[Change detection outputs]

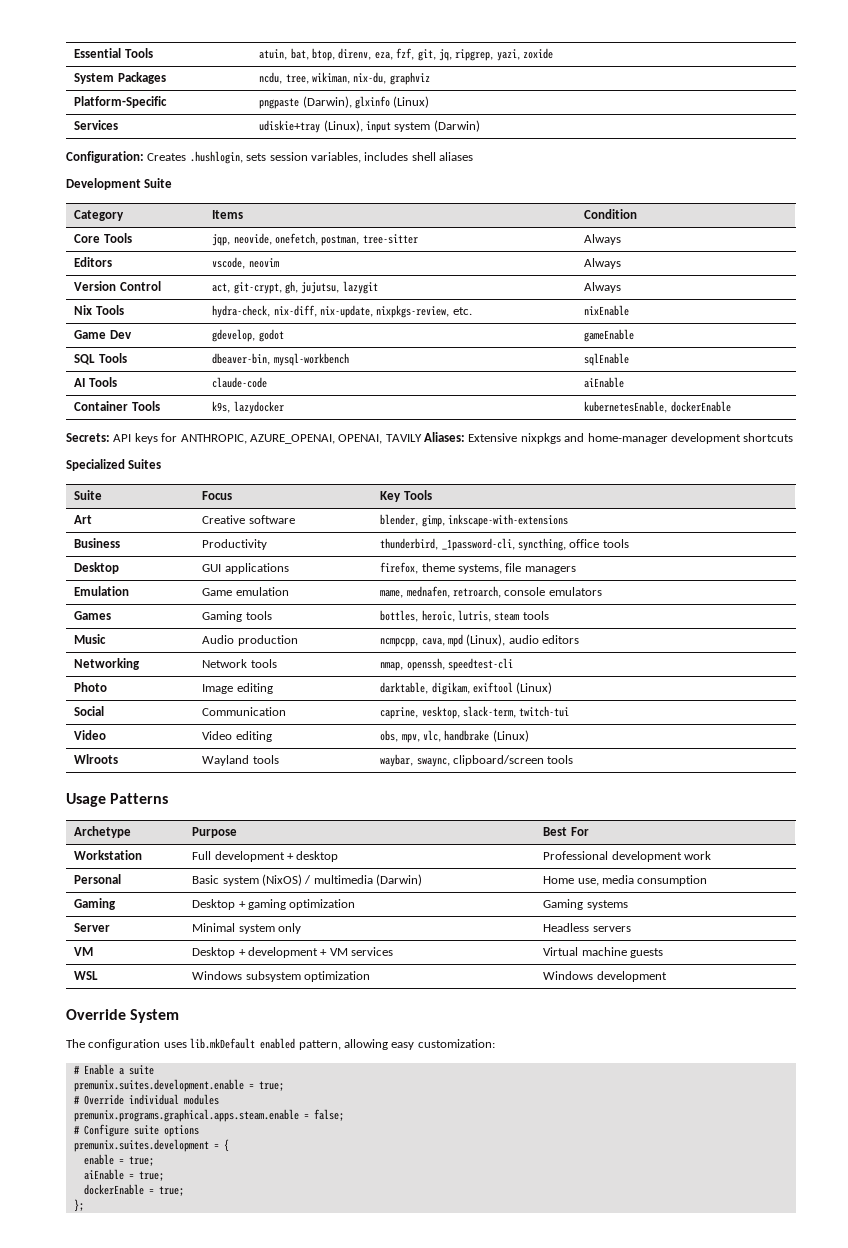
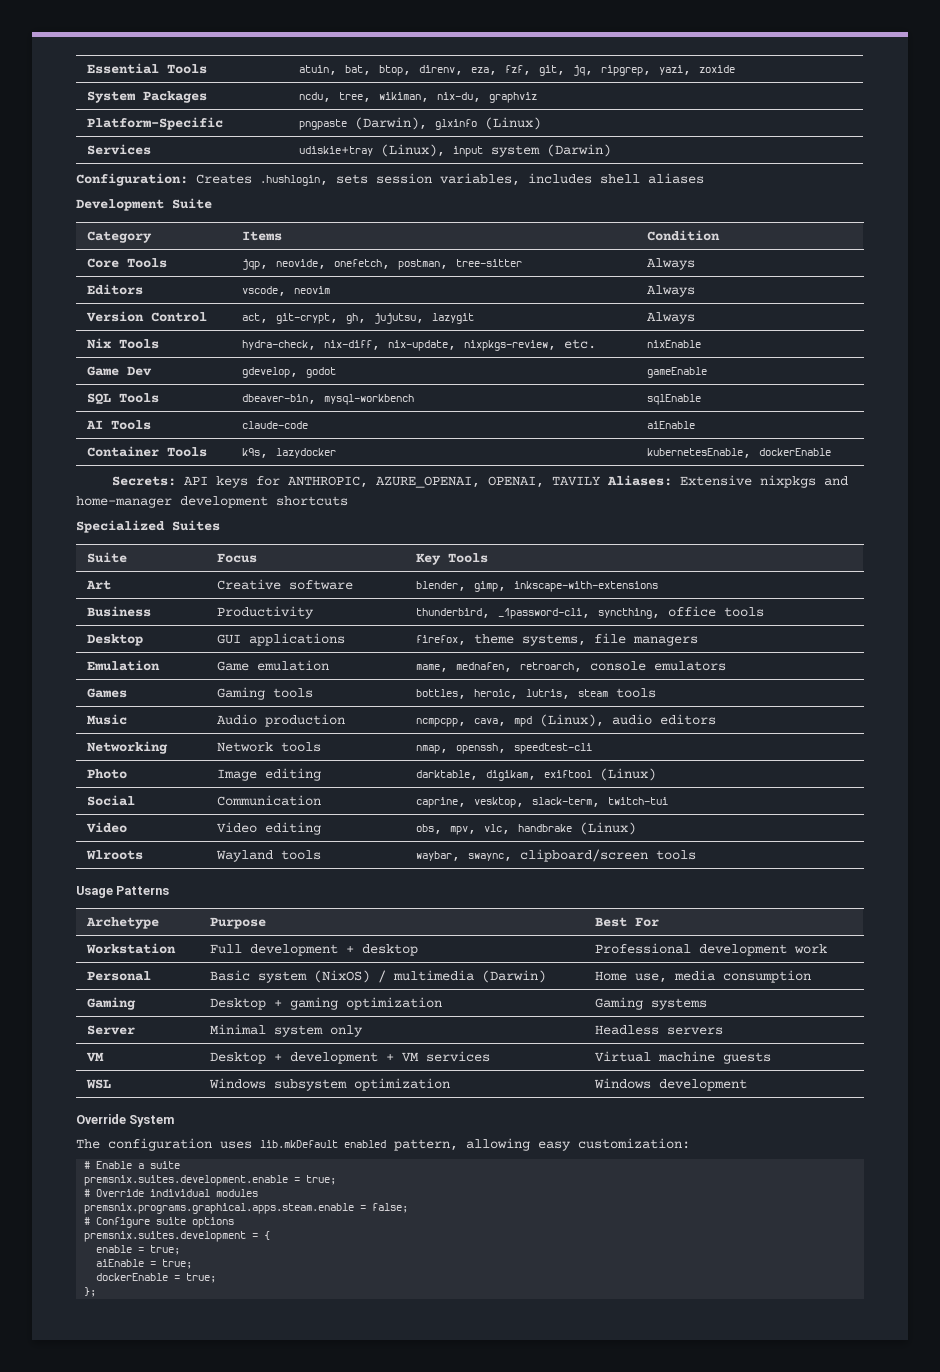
- premunix.suites.development.enable = true;
+ premsnix.suites.development.enable = true;
- premunix.programs.graphical.apps.steam.enable = false;
+ premsnix.programs.graphical.apps.steam.enable = false;
- premunix.suites.development = {
+ premsnix.suites.development = {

### Action item
Only those lines running from the one containing "premsnix.programs.graphical.apps.steam.enable = false;" through the last line of the data above are to be copied, exactly, with both ends included.

### Response to the task
+ premsnix.programs.graphical.apps.steam.enable = false;
- premunix.suites.development = {
+ premsnix.suites.development = {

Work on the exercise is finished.